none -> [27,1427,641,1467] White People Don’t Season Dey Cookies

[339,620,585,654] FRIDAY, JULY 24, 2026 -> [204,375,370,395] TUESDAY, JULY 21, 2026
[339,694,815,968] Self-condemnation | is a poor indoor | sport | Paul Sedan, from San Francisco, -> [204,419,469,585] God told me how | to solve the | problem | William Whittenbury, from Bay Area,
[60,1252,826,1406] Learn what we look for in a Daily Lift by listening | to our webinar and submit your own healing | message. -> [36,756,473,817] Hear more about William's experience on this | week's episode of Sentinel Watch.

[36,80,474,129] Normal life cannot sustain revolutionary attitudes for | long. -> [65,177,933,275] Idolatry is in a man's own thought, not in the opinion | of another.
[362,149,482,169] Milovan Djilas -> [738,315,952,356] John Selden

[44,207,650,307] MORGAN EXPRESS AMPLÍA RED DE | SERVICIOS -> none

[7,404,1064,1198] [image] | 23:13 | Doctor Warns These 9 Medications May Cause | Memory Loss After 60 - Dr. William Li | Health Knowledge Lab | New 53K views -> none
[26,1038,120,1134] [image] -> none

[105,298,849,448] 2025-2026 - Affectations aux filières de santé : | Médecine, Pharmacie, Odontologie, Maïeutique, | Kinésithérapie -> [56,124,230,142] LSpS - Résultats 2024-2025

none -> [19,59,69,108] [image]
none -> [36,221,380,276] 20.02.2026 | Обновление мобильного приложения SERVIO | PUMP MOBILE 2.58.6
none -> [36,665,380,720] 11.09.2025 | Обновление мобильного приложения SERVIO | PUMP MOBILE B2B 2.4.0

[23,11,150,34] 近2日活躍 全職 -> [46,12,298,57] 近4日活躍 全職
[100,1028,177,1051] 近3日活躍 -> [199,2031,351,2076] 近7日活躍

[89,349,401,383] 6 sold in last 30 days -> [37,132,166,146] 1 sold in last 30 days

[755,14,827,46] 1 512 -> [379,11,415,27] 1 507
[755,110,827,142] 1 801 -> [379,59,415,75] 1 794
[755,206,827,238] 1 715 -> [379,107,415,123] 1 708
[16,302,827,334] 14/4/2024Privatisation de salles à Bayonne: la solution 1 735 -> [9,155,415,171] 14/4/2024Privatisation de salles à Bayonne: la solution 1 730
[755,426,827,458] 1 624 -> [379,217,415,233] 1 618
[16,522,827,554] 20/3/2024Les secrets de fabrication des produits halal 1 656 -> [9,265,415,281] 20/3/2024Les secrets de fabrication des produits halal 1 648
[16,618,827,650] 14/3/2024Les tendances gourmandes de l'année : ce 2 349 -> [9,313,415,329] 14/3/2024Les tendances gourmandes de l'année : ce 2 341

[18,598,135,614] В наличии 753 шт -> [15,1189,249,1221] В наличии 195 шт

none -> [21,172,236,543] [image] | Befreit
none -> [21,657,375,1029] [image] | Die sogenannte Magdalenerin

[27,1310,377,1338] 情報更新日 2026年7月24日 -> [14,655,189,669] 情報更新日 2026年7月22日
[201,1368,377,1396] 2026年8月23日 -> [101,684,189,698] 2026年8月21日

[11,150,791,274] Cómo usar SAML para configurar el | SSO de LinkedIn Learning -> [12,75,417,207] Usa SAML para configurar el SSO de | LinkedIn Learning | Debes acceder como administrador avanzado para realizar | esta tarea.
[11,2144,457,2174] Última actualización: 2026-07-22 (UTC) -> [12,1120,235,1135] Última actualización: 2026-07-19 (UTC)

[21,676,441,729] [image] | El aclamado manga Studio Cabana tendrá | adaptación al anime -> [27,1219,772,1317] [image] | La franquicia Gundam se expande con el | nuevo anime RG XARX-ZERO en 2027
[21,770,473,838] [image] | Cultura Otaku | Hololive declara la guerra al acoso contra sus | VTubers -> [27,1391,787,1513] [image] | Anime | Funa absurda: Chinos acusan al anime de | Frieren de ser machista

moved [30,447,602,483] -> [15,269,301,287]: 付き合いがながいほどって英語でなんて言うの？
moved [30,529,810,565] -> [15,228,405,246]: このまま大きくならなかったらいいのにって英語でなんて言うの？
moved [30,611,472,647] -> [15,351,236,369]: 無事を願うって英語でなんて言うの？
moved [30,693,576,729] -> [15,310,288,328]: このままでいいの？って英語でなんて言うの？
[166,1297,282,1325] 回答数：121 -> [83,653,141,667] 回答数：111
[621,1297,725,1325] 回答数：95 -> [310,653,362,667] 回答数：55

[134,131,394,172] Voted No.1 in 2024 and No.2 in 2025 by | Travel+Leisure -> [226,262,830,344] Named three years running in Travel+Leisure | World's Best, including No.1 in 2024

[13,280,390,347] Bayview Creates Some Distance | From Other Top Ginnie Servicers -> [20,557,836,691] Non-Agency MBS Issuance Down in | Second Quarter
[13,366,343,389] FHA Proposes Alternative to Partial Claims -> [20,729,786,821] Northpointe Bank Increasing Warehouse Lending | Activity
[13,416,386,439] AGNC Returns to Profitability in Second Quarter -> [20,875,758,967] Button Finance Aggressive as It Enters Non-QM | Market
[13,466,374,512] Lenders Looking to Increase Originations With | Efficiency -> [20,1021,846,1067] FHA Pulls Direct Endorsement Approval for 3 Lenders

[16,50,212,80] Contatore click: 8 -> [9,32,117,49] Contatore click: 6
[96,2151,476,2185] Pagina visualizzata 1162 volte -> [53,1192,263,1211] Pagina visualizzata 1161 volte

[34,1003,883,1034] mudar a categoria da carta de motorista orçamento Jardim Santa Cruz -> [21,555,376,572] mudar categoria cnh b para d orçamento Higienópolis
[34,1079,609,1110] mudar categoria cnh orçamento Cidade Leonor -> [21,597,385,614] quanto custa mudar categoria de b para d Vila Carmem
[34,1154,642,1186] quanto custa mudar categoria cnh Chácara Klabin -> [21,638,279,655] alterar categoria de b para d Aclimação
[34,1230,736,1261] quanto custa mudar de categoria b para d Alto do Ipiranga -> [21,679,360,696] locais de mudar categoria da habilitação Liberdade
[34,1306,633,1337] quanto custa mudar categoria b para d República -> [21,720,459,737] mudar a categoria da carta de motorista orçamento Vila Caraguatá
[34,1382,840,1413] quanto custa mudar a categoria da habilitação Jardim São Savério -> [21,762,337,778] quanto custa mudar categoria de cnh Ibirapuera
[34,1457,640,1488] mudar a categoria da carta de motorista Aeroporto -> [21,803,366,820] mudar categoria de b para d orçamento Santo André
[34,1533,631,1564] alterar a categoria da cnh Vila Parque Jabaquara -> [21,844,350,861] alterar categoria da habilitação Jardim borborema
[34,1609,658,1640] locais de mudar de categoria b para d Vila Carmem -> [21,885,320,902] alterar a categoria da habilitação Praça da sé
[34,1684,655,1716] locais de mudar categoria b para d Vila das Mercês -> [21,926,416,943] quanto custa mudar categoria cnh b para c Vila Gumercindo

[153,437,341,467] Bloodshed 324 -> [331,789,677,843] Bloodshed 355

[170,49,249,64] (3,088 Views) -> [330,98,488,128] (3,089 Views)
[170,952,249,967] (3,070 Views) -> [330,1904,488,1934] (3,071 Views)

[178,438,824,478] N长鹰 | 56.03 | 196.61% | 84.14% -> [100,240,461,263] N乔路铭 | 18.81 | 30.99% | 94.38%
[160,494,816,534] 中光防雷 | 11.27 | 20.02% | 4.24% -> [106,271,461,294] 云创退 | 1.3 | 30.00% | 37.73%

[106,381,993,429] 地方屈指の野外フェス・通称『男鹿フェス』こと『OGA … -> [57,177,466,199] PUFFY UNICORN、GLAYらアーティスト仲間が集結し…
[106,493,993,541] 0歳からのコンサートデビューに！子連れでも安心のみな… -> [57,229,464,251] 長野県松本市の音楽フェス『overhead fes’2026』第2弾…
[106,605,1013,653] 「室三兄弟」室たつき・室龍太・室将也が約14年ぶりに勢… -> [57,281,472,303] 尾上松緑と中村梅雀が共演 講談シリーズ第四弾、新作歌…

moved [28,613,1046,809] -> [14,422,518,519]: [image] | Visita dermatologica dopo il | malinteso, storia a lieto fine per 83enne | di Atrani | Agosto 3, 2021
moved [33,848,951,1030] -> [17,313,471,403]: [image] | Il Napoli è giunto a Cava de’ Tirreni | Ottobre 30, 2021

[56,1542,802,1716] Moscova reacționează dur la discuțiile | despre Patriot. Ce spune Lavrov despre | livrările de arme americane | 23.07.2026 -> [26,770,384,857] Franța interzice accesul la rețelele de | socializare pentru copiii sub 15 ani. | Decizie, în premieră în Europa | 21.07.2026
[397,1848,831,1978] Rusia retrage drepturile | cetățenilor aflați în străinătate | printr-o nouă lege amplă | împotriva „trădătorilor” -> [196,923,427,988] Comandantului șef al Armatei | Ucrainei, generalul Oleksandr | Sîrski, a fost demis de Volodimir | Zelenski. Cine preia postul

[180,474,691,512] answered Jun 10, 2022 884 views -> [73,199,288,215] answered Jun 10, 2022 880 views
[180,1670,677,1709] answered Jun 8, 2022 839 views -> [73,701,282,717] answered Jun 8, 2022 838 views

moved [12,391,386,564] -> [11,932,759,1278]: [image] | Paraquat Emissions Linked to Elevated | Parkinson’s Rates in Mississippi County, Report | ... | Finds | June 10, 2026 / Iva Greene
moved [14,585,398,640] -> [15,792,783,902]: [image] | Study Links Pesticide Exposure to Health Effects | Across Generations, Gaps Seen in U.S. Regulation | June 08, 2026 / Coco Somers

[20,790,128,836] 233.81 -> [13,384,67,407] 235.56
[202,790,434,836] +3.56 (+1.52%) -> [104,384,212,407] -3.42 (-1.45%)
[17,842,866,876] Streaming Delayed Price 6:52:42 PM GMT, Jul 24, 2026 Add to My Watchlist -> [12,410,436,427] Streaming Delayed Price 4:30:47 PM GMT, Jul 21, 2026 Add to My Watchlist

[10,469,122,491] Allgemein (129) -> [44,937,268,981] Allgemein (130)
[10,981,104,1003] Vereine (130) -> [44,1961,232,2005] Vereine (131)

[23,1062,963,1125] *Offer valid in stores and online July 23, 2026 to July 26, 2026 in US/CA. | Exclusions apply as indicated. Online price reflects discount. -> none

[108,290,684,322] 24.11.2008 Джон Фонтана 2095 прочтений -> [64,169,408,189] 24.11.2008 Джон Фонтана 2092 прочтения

— Assignment —
Would you output, from the records above, exactly the run of lines that starts at the line containing "[339,620,585,654] FRIDAY, JULY" and ends at the line containing "[362,149,482,169] Milovan Djilas", and only that run?

— Answer for the task —
[339,620,585,654] FRIDAY, JULY 24, 2026 -> [204,375,370,395] TUESDAY, JULY 21, 2026
[339,694,815,968] Self-condemnation | is a poor indoor | sport | Paul Sedan, from San Francisco, -> [204,419,469,585] God told me how | to solve the | problem | William Whittenbury, from Bay Area,
[60,1252,826,1406] Learn what we look for in a Daily Lift by listening | to our webinar and submit your own healing | message. -> [36,756,473,817] Hear more about William's experience on this | week's episode of Sentinel Watch.

[36,80,474,129] Normal life cannot sustain revolutionary attitudes for | long. -> [65,177,933,275] Idolatry is in a man's own thought, not in the opinion | of another.
[362,149,482,169] Milovan Djilas -> [738,315,952,356] John Selden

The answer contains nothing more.